Start of Provided data

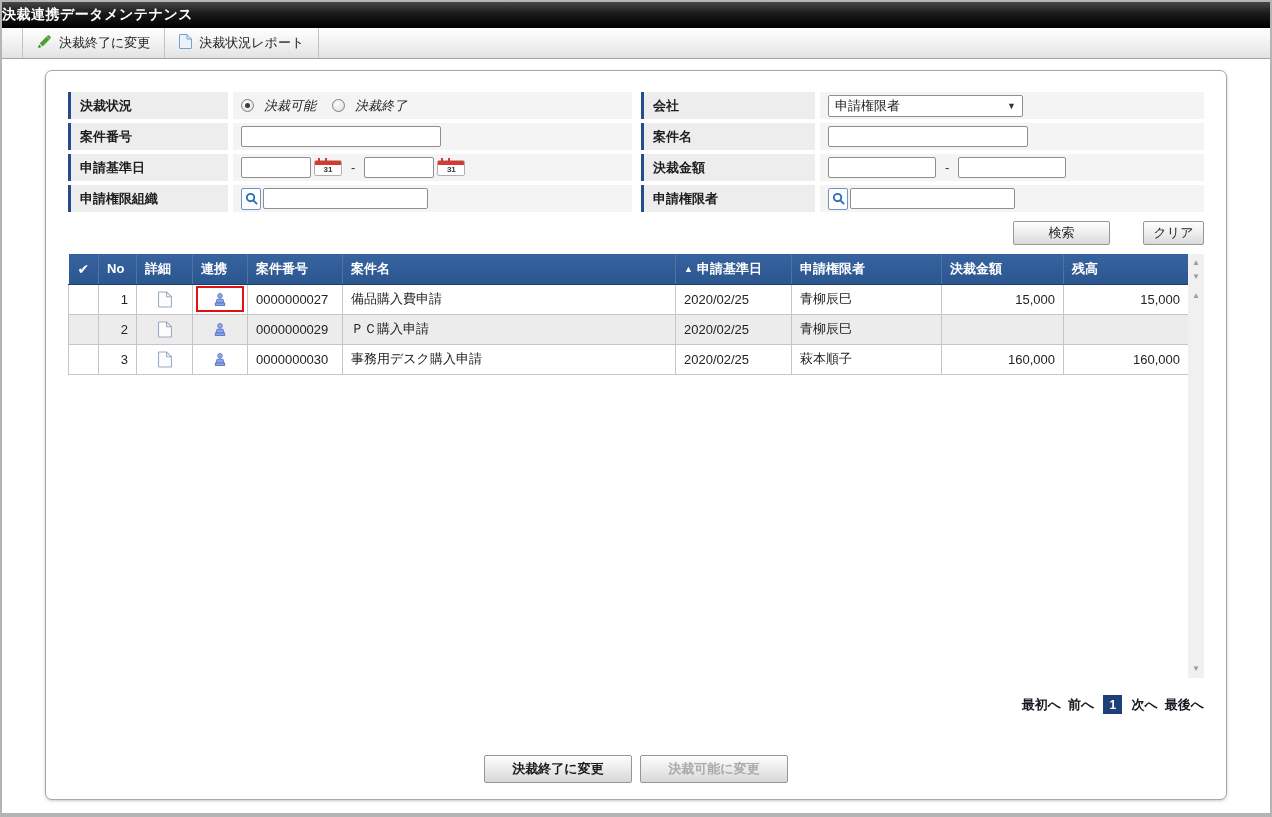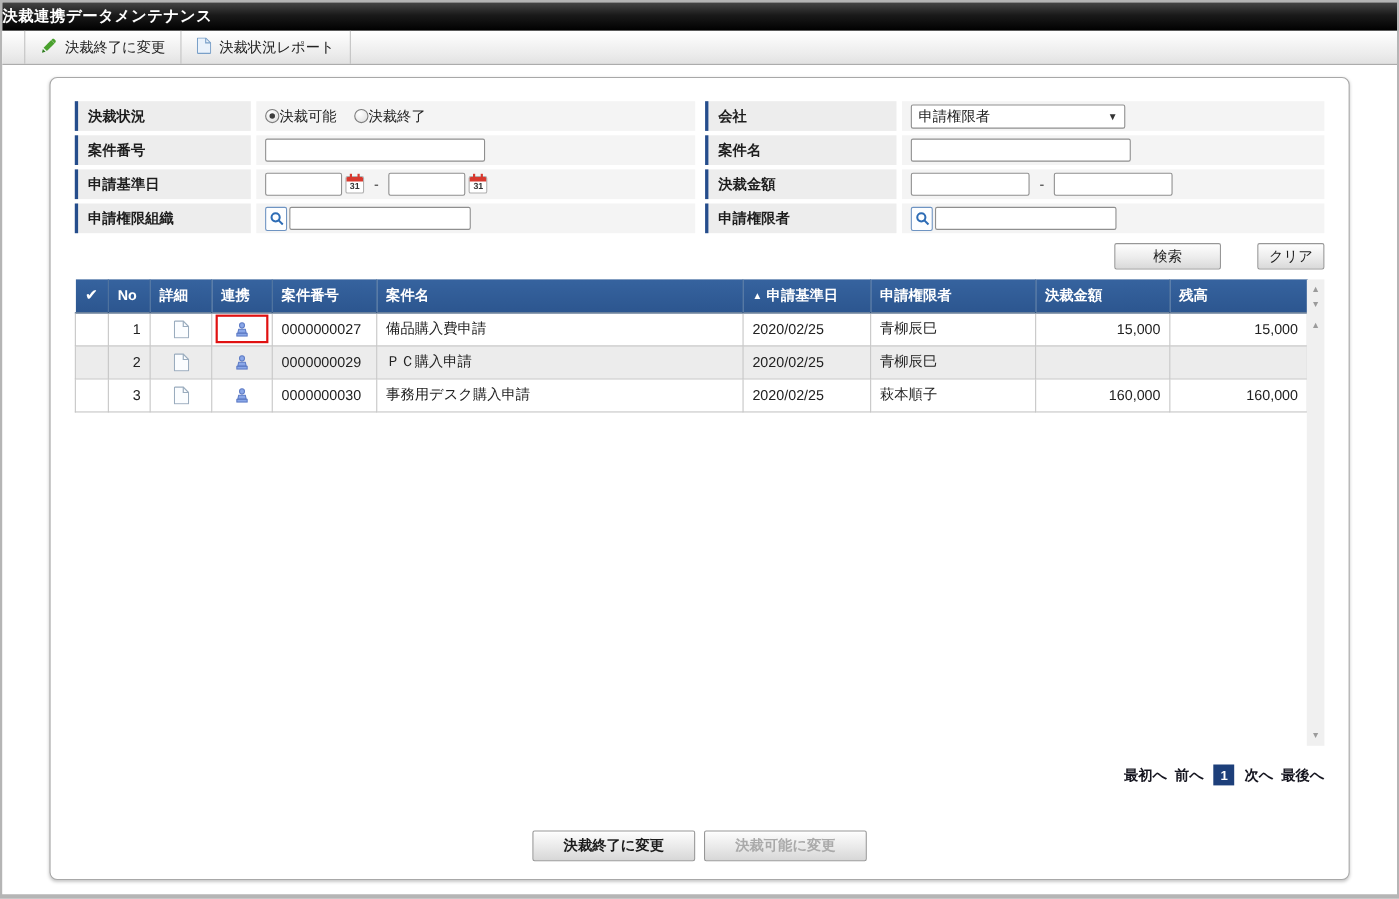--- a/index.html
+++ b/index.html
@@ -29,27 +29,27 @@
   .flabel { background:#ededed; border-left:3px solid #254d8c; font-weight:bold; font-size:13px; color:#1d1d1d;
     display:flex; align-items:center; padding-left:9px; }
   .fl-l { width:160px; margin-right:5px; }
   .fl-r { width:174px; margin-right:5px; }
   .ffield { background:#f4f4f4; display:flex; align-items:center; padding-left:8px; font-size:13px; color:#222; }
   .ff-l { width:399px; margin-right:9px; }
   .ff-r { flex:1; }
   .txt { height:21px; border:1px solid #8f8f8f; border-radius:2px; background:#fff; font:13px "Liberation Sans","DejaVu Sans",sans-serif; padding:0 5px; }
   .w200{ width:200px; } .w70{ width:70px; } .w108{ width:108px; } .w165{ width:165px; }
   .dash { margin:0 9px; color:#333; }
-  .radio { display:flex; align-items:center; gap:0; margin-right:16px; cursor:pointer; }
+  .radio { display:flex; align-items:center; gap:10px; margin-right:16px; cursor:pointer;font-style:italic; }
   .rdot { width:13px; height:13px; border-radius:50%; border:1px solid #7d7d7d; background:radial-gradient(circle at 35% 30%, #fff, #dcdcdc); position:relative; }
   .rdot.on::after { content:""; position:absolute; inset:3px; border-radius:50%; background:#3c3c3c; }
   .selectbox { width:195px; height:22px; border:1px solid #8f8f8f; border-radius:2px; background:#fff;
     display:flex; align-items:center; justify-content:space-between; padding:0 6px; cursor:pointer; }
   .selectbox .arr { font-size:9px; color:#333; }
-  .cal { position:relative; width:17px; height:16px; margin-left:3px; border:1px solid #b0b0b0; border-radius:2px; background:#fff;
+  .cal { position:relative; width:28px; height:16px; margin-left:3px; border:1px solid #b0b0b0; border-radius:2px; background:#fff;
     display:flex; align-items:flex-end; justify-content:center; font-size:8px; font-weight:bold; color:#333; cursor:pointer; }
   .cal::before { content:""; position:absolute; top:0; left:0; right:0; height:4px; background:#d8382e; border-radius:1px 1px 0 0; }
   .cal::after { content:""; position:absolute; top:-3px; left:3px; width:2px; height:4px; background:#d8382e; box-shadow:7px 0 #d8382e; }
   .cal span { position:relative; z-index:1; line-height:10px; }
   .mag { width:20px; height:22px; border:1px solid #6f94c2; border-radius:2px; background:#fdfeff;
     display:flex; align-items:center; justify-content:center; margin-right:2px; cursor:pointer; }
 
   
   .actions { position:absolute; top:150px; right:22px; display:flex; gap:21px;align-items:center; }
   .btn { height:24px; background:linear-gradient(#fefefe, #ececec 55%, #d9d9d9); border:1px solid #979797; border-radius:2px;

End of Provided data

Prompt » A word-for-word copy of the lines above from the one with "position:relative; width:17px; height:16px;" through the one with "position:relative; width:28px; height:16px;", inclusive, is the only output wanted.

Solution to this exercise »
-  .cal { position:relative; width:17px; height:16px; margin-left:3px; border:1px solid #b0b0b0; border-radius:2px; background:#fff;
+  .cal { position:relative; width:28px; height:16px; margin-left:3px; border:1px solid #b0b0b0; border-radius:2px; background:#fff;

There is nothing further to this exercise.